18. The plaintiff argued that the judge in charge of the chancery list on the 31st October, 2017 had directed that when the medical report to be obtained by the first named defendant was available it was to be furnished to the plaintiff. Once it was and the plaintiff saw that he had received a clean bill of health he then returned to work. It was argued that this maintained the status quo pertaining when the proceedings were commenced in July 2017 and that the statement by counsel for the first named defendant that the plaintiff was “welcomed back” as “managing director”, while not an undertaking, was in some way to be equated to an undertaking. It was submitted that the plaintiff had thereby achieved what he sought to achieve when he issued his motion and he was entitled, without penalty as to costs, not to proceed any further with his motion. He submitted that the agreement of the first named defendant that he was medically fit to return to work and that he would be welcomed back to work as Managing director of the first named defendant was “an event” in favour of the plaintiff which entitled the plaintiff to the costs incurred in seeking an interlocutory injunction from the court pursuant to O. 99 r. 1.

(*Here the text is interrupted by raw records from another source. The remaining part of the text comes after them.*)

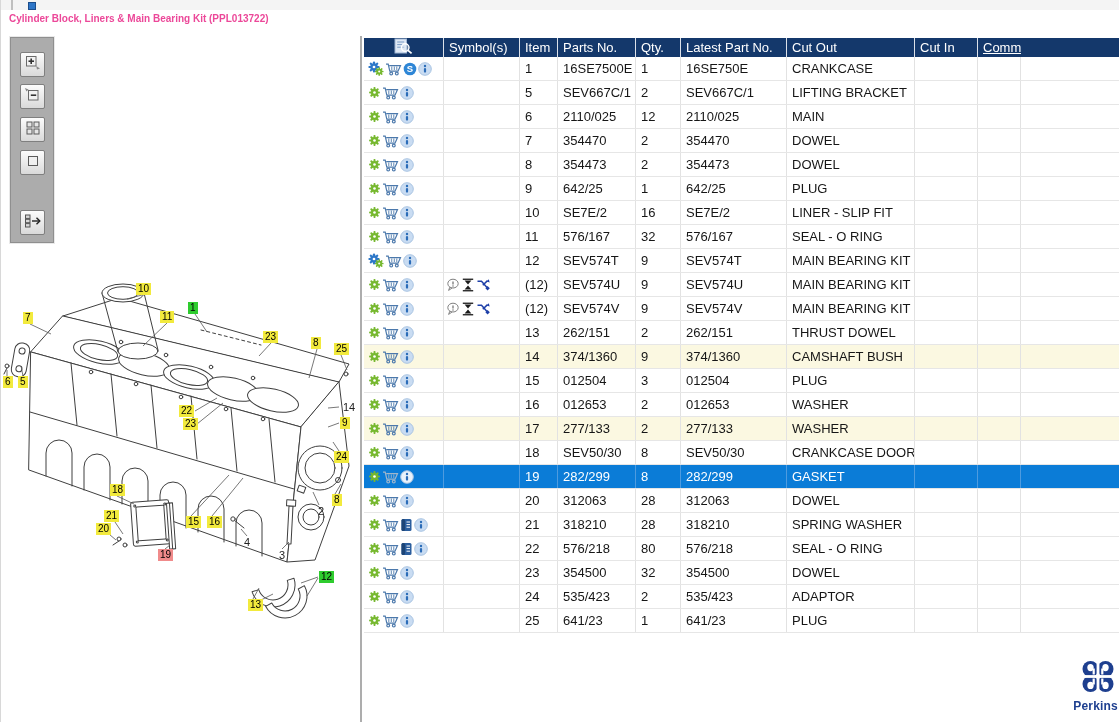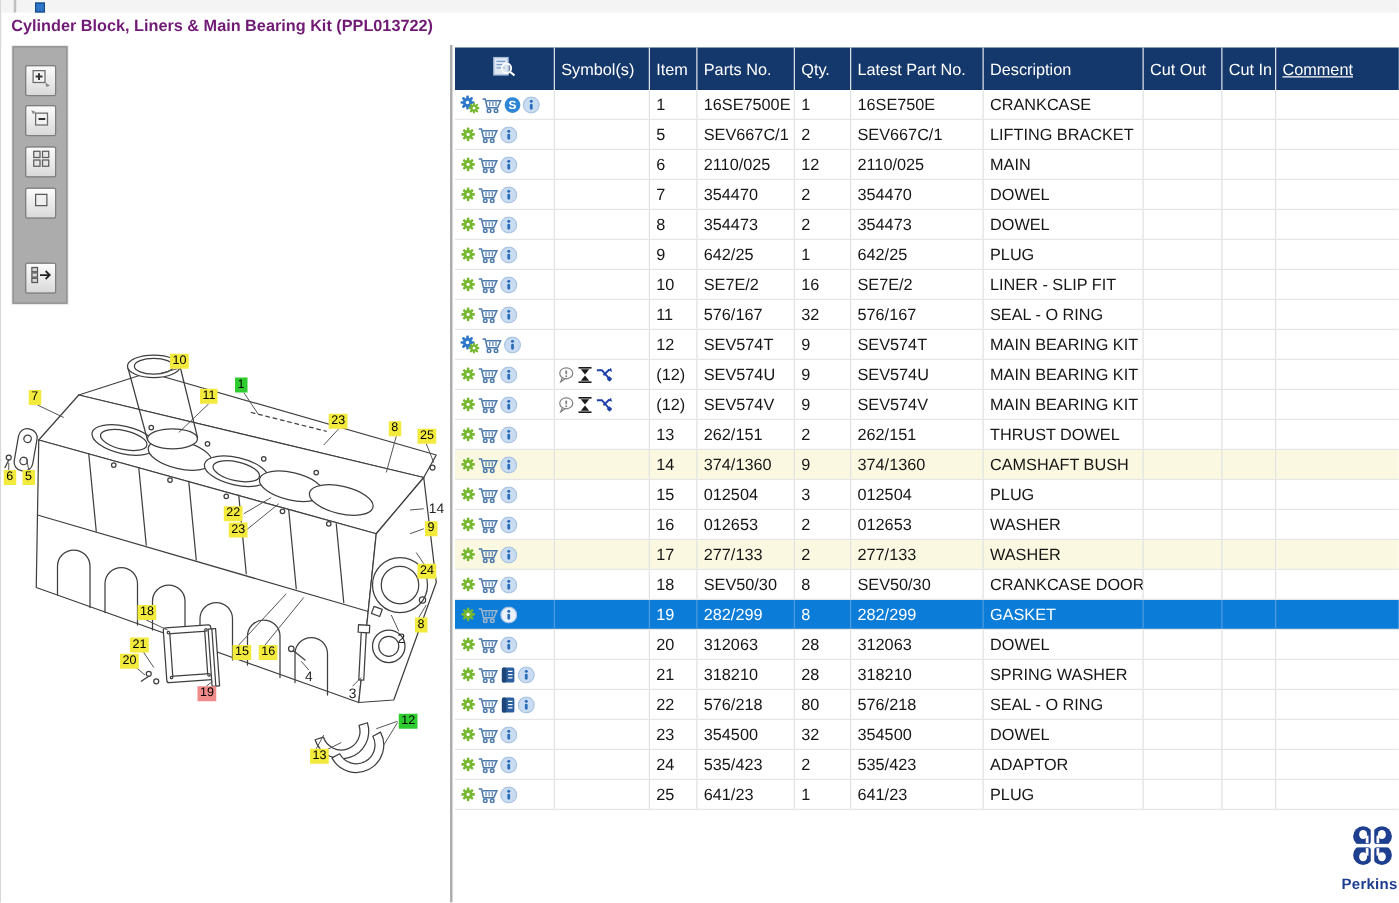--- a/index.html
+++ b/index.html
@@ -14,7 +14,7 @@
   .topstrip .vline { position:absolute; left:10px; top:0; width:2px; height:10px; background:#BFBFBF; }
   .topstrip .appicon { position:absolute; left:27px; top:2px; width:8px; height:8px; background:#2E76C8; border:1px solid #1C4E8C; }
 
-  .page-title { position:absolute; left:8px; top:13px; font-size:13px; font-weight:bold; color:#701a75; white-space:nowrap; }
+  .page-title { position:absolute; left:8px; top:13px; font-size:10px; font-weight:bold; color:#ec4899; white-space:nowrap; }
 
   
   .left-panel { position:absolute; left:0; top:36px; width:361px; height:686px; background:#fff; border-right:2px solid #ADADAD; }

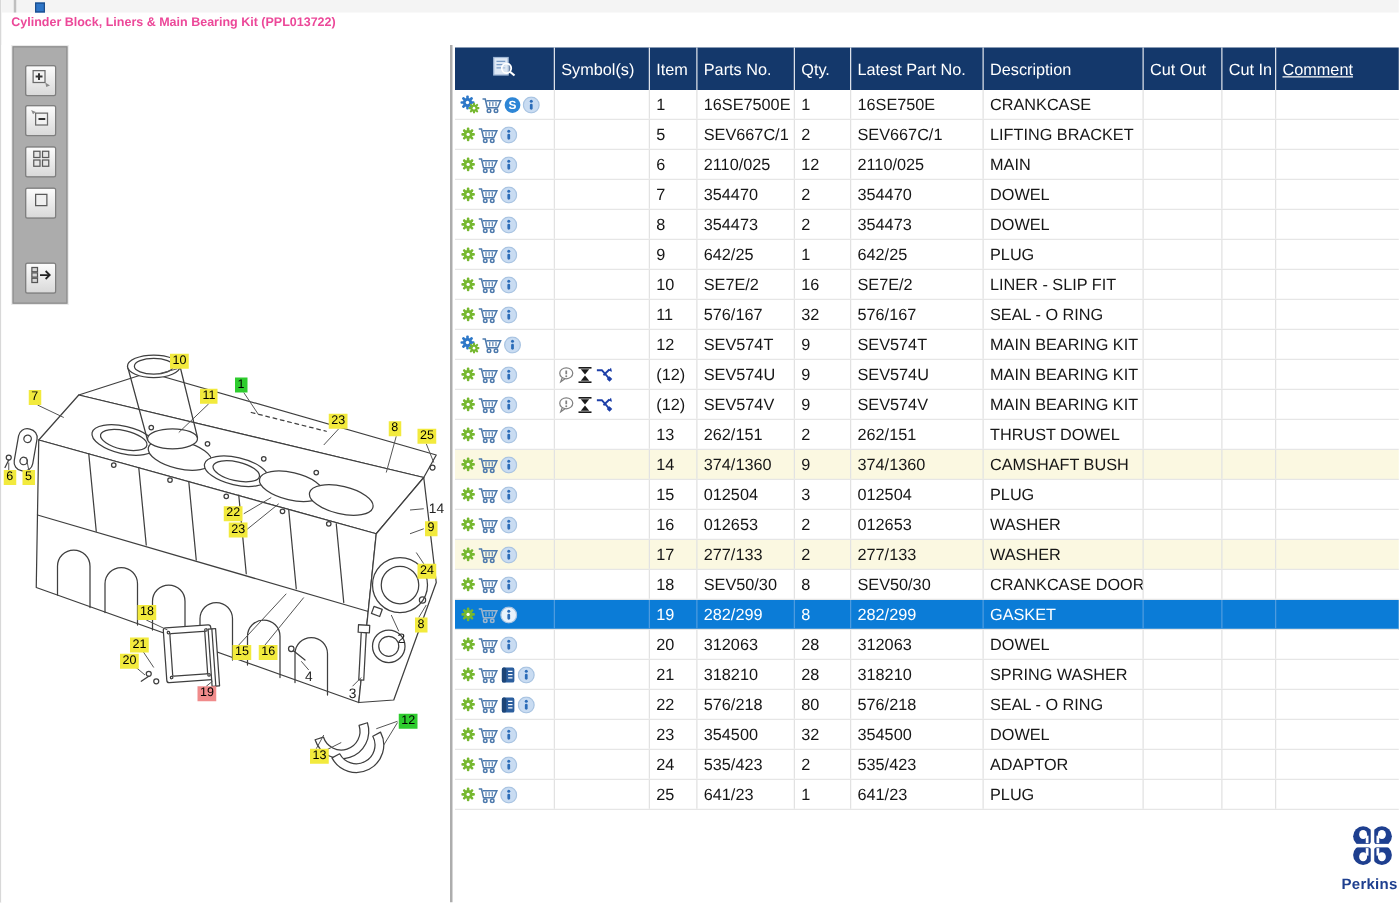--- a/index.html
+++ b/index.html
@@ -35,7 +35,7 @@
   
   .table-region { position:absolute; left:363px; top:38px; width:756px; }
   .thead, .row { display:grid; grid-template-columns:80px 76px 38px 78px 45px 106px 128px 63px 43px 99px; }
-  .thead { height:34px; background:var(--header-bg,#14386B); }
+  .thead { height:19px; background:var(--header-bg,#14386B); }
   .th { color:#fff; font-size:13px; display:flex; align-items:center; padding:0 5px;
         border-right:1px solid rgba(255,255,255,0.85); white-space:nowrap; overflow:hidden; }
   .th:last-child { border-right:none;text-decoration:underline; }

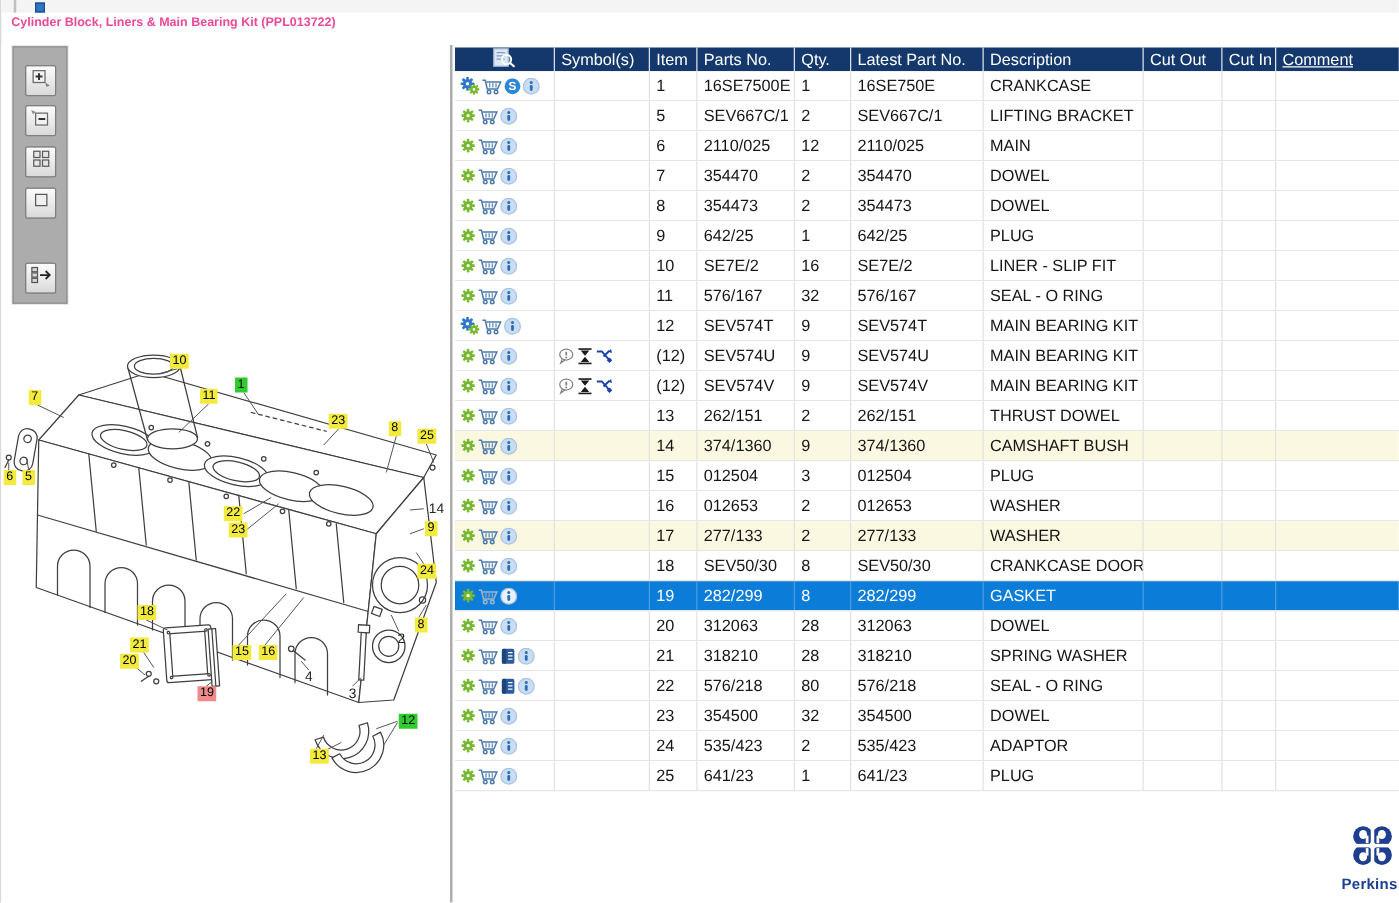--- a/index.html
+++ b/index.html
@@ -284,7 +284,6 @@
       <div class="th">Parts No.</div>
       <div class="th">Qty.</div>
       <div class="th">Latest Part No.</div>
-      <div class="th">Description</div>
       <div class="th">Cut Out</div>
       <div class="th">Cut In</div>
       <div class="th">Comment</div>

19. I find little merit in this submission. One has only to consider the relief sought in the notice of motion to realise that what was sought was far more than the return to work by the plaintiff once he had recovered his health. It was abundantly clear from the correspondence that at all times all of the defendants maintained that he was not entitled to the interlocutory relief which he sought and were prepared to oppose the application for interlocutory injunctions. The parties did not compromise the dispute in any way. On the contrary, the defendants came to court on the 14th November, 2017 fully prepared to fight the motion. Moreover, they did so in circumstances where the plaintiff’s solicitor had confirmed four days earlier that the matter was proceeding. The first named defendant did not give an undertaking to the court in terms of any of the reliefs sought in the notice of motion or indeed an undertaking of any sort. There was no suggestion that the second, third or fourth named defendants gave undertakings to the court. It was not contested that the plaintiff gave any prior indication to the defendants that he would not be proceeding with the matter on the 14th November, 2017. On the contrary, four days earlier, his solicitors had indicated quite the opposite.

20. In summary, the plaintiff moved the court and then unilaterally and without notice withdrew his application without obtaining either an order, a compromise or an undertaking from any of the defendants. In those circumstances the plaintiff has not achieved any result arising from the motion. To that extent it cannot be said that it was necessary for him to bring the motion to achieve the result. Accordingly, I refuse his application for costs against any of the defendants.

21. The defendants sought their costs from the plaintiff. At all stages they objected to the reliefs sought and they were required to resist the application in circumstances where the plaintiff was proceeding. They had attempted early in the proceedings to compromise matters in an open letter where the second and third named defendants offered to bear their own costs if the plaintiff discontinued his proceedings against them. He chose not to, as is his entitlement, but he did so at the risk that a costs order might be made against him. They were required to incur costs resisting his application. He withdrew his application without having achieved an order, a compromise or an undertaking or anything new that might be described as a result arising from bringing the motion. In those circumstances the opposing party is entitled to the costs of the motion which was not pursued and has not succeeded in any fashion against them.

22. The defendants are entitled to the costs of the motion seeking interlocutory injunctions against the plaintiff and I refuse the plaintiff his application for costs.